Another thought–Humans might be galaxy’s Skunkworks of Safety Design, not because we’re naturally cautious but because we insist on doing life-threatening things beyond those necessary to just survive on our Death Planet.

Consider internal-combustion engines. We get around in vehicles powered by mostly-controlled explosions–we’re only just figuring out how to use processes other than explosions happening within a few feet of the passengers to make our vehicles go. We drive these explosionmobiles at speeds that guarantee serious injuries or death if we make a mistake and collide with another large solid object. We expect a certain number of such collisions–a very large number, to alien sensory systems and sensibilities–and design in things like “crumple zones”, “safety glass”, “seat belts”, “air bags”, various braking systems, and whatever else comes to our bizarre, fertile Space Orc minds, all the while ignoring the obvious solution of not driving our explosionmobiles so fast in the first place.

Humans, faced with the problem of an airplane damaged in flight, did not focus on ways to identify the bodies and determine why the aircraft crashed. Instead we designed…yet another system powered by explosions. Explosions and parachutes plus the space orc toughness and recuperation powers make it possible for a human to survive an aircraft failure and go on to live what is for a human a normal life. Humanity has taken this as a sign that it’s entirely reasonable to build manned aircraft that break the sound barrier.

Since we tend to try to do a thing before we really have the technology to make it remotely safe to do, we expect things to go wrong. Because we’re space orcs, we expect to be able to make it possible to survive those mishaps. Our cars break down, and it’s a nuisance but not especially surprising–cars just do that. We’ve developed a whole networked industry of towing companies, parts manufacturers, repair shops, new and used car dealerships, wrecker yards–because we’re not especially fazed by failure. Our current spacecraft have lots of failsafes, backups, spare parts, emergency evacuation systems, etc., because we’re not really technologically there yet when it comes to safe spaceflight. If we ever get around to going insterstellar, our vessels will no doubt have crumple zones, escape pods loaded with survival gear and convertible to colony transports once on-planet, emergency beacons capable of deafening most of a sector, and helpful manuals to help us figure out how to survive and extricate ourselves from whatever trouble our overeager blundering with primitive technology has gotten us into this time.

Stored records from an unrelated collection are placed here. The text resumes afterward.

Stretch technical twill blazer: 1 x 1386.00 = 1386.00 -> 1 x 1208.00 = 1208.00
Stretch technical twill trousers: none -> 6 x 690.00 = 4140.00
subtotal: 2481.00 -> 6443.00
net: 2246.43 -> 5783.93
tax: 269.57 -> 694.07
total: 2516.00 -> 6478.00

We could be very helpful consulting lunatics for ship designers.

Human: Hey, what happens if your warp bubble collapses and you drop into realspace inside planetary core?

Alien: The odds of that occurring are extremely remote.

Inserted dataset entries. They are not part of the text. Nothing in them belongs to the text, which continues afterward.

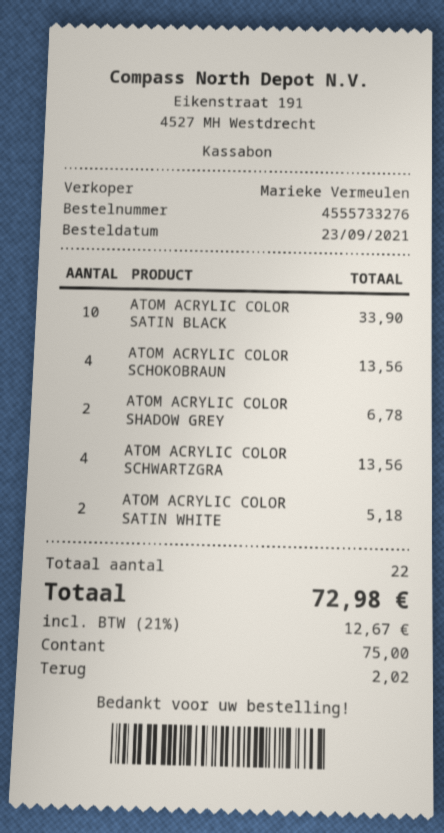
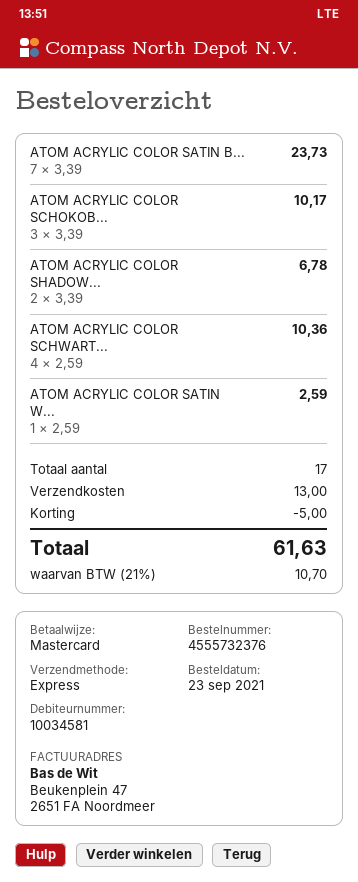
order number: 4555733276 -> 4555732376
payment method: cash -> Mastercard
ATOM ACRYLIC COLOR SATIN BLACK: 10 for 33.90 -> 7 for 23.73
ATOM ACRYLIC COLOR SCHOKOBRAUN: 4 for 13.56 -> 3 for 10.17
ATOM ACRYLIC COLOR SCHWARTZGRA: 4 for 13.56 -> 4 for 10.36
ATOM ACRYLIC COLOR SATIN WHITE: 2 for 5.18 -> 1 for 2.59
total quantity: 22 -> 17
discount: none -> 5.00
shipping: none -> 13.00
tax: 21% = 12.67 -> 21% = 10.70
total: 72.98 -> 61.63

Human: Yeah, but weird stuff happens, especially when the traffic around Hargos II gets heavy, so–what would happen?

Alien: …funerary rites, I suppose.

Human: What? No, hey, we can work this out! There’s all that energy there, there’s gotta be a way to use it instead of letting it blow up the ship!

Alien: …what is it with your kind and explosions?

Human: We like making big things happen. How cool would it be if you could set it up so you could surf on a solar flare?

Alien: …You’re actually thinking of trying it, aren’t you?

Human: Well, I’m at least going to run some tests and see if I could catch a ride. What are you doing after lunch?